Dataset.
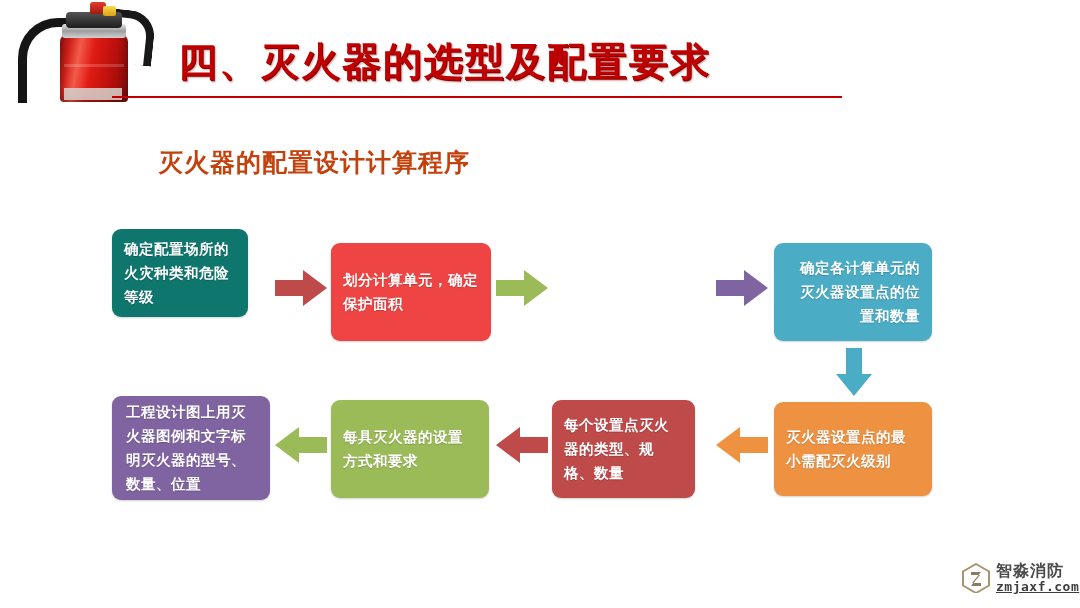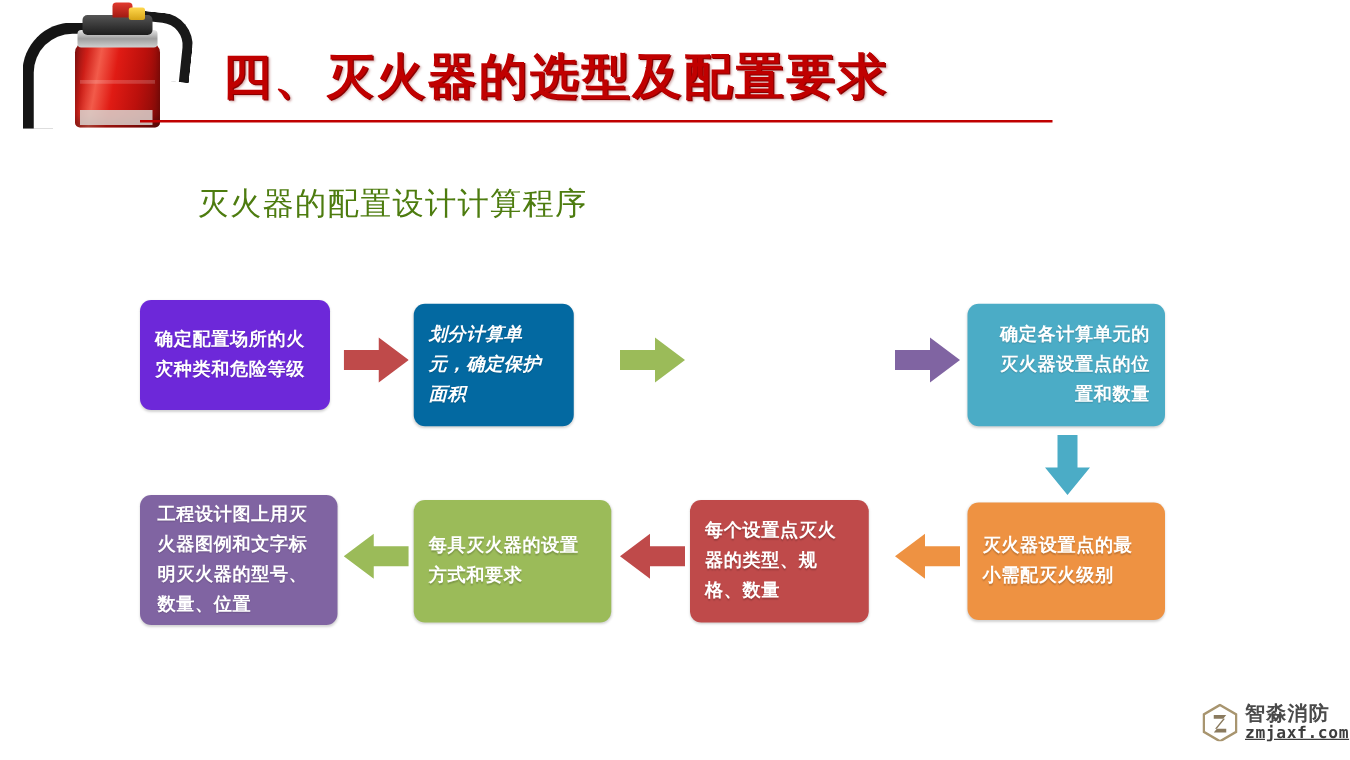--- a/index.html
+++ b/index.html
@@ -127,8 +127,8 @@
     position: absolute;
     left: 158px; top: 146px;
     font-size: 25px;
-    font-weight: normal;
-    color: #4d7c0f;
+    font-weight: bold;
+    color: #c2410c;
     letter-spacing: 1px;
     white-space: nowrap;
   }

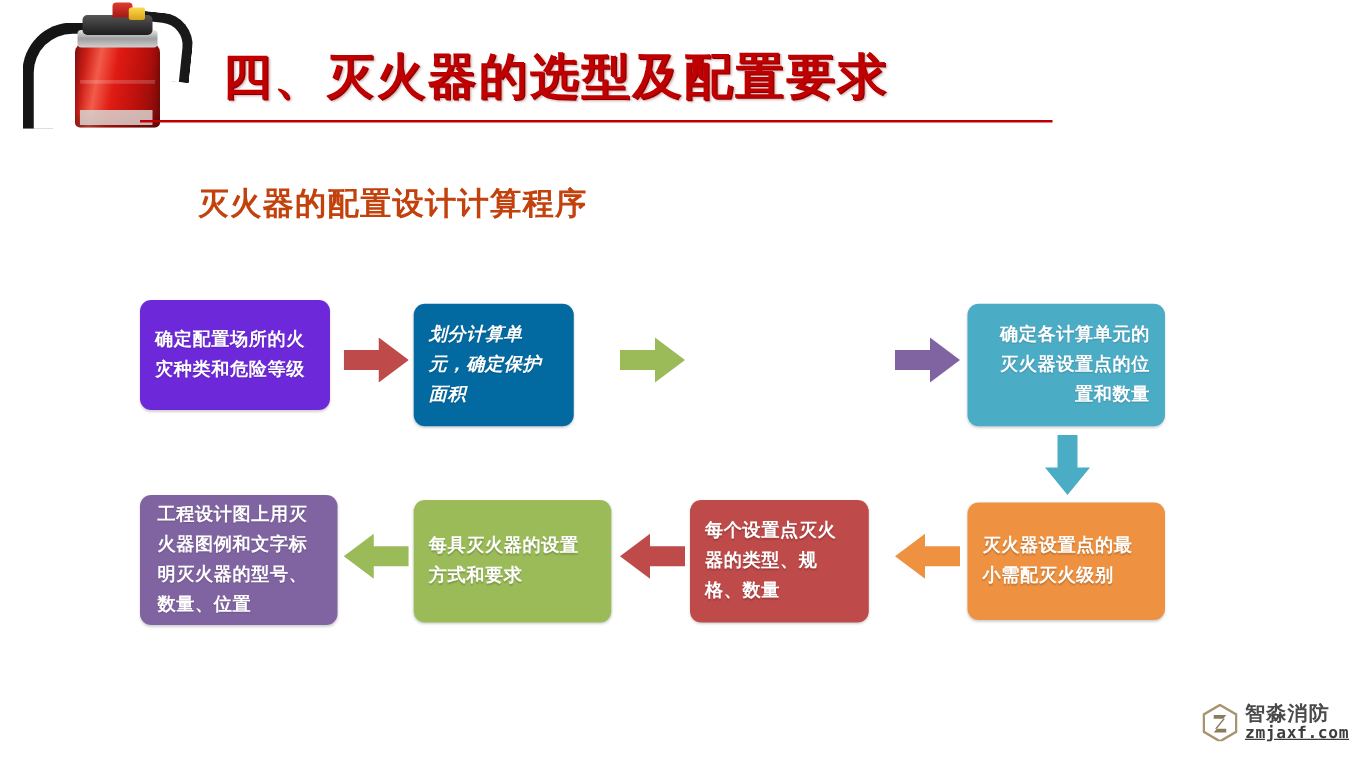--- a/index.html
+++ b/index.html
@@ -187,7 +187,7 @@
 <div id="section-subtitle">灭火器的配置设计计算程序</div>
 
 <div id="flowchart">
-    <div class="flow-box" style="left: 112px; top: 240px; width: 152px; height: 88px; background: #6d28d9;">
+    <div class="flow-box" style="left: 112px; top: 229px; width: 136px; height: 88px; background: #0f766e;">
       <span>确定配置场所的火灾种类和危险等级</span>
     </div>
     <div class="flow-box" style="left: 331px; top: 243px; width: 128px; height: 98px; background: #0369a1; font-style: italic;">

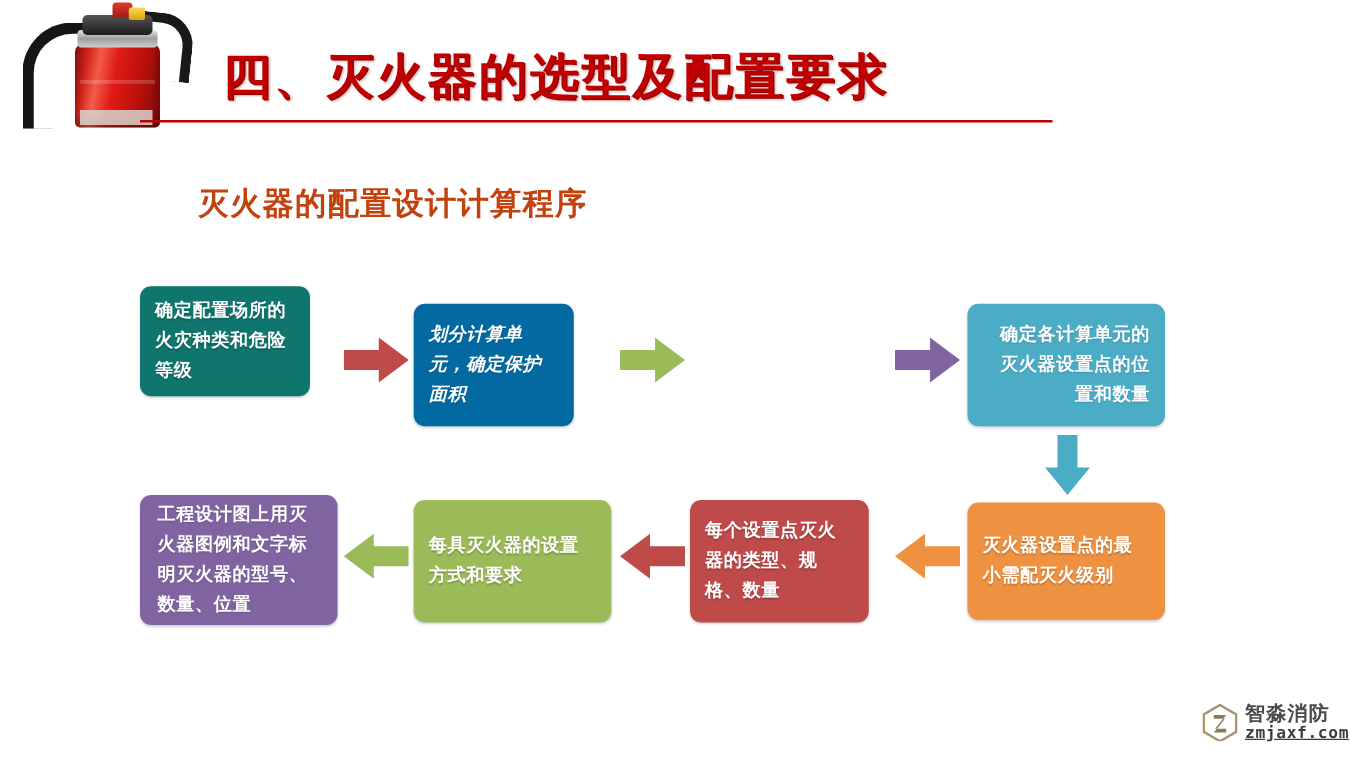--- a/index.html
+++ b/index.html
@@ -190,7 +190,7 @@
     <div class="flow-box" style="left: 112px; top: 229px; width: 136px; height: 88px; background: #0f766e;">
       <span>确定配置场所的火灾种类和危险等级</span>
     </div>
-    <div class="flow-box" style="left: 331px; top: 243px; width: 128px; height: 98px; background: #0369a1; font-style: italic;">
+    <div class="flow-box" style="left: 331px; top: 243px; width: 160px; height: 98px; background: #ef4444;">
       <span>划分计算单元，确定保护面积</span>
     </div>
     <div class="flow-box" style="left: 774px; top: 243px; width: 158px; height: 98px; background: rgb(75, 172, 198); text-align: right;">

Problem.
If an entry holds a picture, skip the picture and print the rest of the data exactly.

Response to this task.
--- a/index.html
+++ b/index.html
@@ -127,8 +127,8 @@
     position: absolute;
     left: 158px; top: 146px;
     font-size: 25px;
-    font-weight: normal;
-    color: #4d7c0f;
+    font-weight: bold;
+    color: #c2410c;
     letter-spacing: 1px;
     white-space: nowrap;
   }

--- a/index.html
+++ b/index.html
@@ -187,7 +187,7 @@
 <div id="section-subtitle">灭火器的配置设计计算程序</div>
 
 <div id="flowchart">
-    <div class="flow-box" style="left: 112px; top: 240px; width: 152px; height: 88px; background: #6d28d9;">
+    <div class="flow-box" style="left: 112px; top: 229px; width: 136px; height: 88px; background: #0f766e;">
       <span>确定配置场所的火灾种类和危险等级</span>
     </div>
     <div class="flow-box" style="left: 331px; top: 243px; width: 128px; height: 98px; background: #0369a1; font-style: italic;">

--- a/index.html
+++ b/index.html
@@ -190,7 +190,7 @@
     <div class="flow-box" style="left: 112px; top: 229px; width: 136px; height: 88px; background: #0f766e;">
       <span>确定配置场所的火灾种类和危险等级</span>
     </div>
-    <div class="flow-box" style="left: 331px; top: 243px; width: 128px; height: 98px; background: #0369a1; font-style: italic;">
+    <div class="flow-box" style="left: 331px; top: 243px; width: 160px; height: 98px; background: #ef4444;">
       <span>划分计算单元，确定保护面积</span>
     </div>
     <div class="flow-box" style="left: 774px; top: 243px; width: 158px; height: 98px; background: rgb(75, 172, 198); text-align: right;">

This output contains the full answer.